(Difference listings)
* * * * * * * * *

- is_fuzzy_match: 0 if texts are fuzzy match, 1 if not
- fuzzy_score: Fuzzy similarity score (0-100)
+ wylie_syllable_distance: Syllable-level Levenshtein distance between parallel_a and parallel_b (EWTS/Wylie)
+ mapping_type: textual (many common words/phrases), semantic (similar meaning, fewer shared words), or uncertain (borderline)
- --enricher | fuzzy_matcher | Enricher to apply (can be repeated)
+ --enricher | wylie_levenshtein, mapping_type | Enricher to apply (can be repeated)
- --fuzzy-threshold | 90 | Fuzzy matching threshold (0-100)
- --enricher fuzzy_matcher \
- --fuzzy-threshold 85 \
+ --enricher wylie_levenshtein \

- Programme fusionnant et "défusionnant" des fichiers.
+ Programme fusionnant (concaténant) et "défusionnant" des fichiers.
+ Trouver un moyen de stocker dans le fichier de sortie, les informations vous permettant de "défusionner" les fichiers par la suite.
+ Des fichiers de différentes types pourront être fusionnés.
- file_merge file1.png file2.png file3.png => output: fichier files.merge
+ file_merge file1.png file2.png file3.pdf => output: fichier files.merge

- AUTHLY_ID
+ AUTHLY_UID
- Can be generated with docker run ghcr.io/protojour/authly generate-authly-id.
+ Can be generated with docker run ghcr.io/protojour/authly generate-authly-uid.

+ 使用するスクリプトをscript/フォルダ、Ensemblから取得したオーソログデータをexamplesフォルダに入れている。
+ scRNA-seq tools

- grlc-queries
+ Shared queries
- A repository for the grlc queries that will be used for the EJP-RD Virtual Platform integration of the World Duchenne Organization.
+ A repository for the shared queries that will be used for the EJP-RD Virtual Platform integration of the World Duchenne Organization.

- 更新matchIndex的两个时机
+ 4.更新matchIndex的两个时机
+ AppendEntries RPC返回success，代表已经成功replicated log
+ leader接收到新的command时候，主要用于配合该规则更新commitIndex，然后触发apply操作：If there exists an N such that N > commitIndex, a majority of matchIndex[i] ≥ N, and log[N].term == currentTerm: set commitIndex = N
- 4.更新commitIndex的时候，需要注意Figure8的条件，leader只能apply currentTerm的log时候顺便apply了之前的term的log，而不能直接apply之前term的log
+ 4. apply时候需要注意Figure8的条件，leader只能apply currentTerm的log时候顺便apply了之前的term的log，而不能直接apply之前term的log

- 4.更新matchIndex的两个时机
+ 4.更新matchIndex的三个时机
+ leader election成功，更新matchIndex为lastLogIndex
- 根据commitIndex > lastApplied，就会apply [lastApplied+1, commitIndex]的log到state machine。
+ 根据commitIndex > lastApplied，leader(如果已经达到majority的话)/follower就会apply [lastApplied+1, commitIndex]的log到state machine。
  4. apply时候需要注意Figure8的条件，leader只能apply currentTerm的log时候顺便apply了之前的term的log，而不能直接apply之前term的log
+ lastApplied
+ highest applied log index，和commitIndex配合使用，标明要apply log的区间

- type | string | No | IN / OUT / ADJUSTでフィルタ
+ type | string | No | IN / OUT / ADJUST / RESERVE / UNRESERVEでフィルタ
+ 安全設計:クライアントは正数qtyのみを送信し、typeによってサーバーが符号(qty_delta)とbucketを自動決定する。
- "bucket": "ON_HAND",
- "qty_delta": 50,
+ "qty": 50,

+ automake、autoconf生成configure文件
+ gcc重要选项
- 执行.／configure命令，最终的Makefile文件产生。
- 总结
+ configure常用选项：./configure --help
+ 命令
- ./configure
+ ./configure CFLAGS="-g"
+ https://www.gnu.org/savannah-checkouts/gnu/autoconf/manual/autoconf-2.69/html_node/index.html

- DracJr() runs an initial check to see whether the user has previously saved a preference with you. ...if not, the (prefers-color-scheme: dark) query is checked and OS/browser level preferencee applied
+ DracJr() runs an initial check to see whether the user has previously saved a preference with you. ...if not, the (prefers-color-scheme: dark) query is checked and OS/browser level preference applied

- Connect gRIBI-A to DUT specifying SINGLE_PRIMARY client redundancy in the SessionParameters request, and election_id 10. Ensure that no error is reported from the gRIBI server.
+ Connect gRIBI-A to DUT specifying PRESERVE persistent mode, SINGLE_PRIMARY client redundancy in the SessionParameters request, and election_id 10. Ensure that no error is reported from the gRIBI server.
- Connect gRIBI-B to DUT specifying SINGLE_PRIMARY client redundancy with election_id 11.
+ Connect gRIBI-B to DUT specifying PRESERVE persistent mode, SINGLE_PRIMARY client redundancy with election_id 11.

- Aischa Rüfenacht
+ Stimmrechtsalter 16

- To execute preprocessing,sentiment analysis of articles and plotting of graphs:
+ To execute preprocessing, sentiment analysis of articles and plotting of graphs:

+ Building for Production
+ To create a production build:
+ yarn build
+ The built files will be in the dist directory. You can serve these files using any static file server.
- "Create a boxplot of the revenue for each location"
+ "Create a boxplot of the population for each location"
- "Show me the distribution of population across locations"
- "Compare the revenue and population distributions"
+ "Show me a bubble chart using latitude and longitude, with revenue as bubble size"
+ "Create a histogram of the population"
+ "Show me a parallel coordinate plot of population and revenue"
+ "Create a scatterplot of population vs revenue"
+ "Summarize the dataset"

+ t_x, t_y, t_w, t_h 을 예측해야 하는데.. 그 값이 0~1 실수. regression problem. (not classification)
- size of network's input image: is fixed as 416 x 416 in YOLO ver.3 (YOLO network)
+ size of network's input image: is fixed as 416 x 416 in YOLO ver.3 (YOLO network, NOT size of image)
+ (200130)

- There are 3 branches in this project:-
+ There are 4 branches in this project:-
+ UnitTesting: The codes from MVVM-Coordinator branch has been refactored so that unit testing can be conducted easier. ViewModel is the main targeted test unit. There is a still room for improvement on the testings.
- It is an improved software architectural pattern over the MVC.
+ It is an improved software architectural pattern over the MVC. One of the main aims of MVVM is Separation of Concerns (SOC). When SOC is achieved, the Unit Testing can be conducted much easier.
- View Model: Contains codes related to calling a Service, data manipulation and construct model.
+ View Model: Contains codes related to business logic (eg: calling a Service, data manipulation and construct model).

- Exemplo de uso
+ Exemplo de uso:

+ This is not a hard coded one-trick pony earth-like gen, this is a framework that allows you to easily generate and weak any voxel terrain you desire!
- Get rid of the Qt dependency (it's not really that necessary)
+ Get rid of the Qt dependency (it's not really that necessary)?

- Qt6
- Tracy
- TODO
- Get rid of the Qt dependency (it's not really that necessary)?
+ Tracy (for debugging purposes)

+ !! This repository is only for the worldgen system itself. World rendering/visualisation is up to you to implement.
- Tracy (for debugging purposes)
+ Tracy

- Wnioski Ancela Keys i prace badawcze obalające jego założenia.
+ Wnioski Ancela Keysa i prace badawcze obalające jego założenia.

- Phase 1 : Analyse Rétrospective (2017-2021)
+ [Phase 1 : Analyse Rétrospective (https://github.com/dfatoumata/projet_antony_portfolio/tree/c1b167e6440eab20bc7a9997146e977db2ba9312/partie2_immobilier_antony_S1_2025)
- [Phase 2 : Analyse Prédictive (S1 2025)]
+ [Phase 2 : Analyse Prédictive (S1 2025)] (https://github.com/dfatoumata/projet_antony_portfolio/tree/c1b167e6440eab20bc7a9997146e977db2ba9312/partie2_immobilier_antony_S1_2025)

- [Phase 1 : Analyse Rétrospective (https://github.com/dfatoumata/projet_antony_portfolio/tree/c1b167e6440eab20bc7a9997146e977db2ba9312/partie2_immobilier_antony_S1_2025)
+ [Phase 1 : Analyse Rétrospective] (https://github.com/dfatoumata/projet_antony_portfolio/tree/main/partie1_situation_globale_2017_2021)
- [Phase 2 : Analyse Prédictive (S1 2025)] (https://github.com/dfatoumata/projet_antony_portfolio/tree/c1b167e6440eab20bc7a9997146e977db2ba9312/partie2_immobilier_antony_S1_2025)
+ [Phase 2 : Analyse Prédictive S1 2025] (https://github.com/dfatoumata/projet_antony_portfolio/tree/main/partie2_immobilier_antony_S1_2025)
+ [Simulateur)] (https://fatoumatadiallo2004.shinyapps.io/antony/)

* * * * * * * * *

Going through the entries above, tally each line that has the word "Platform". Answer with the number only.

2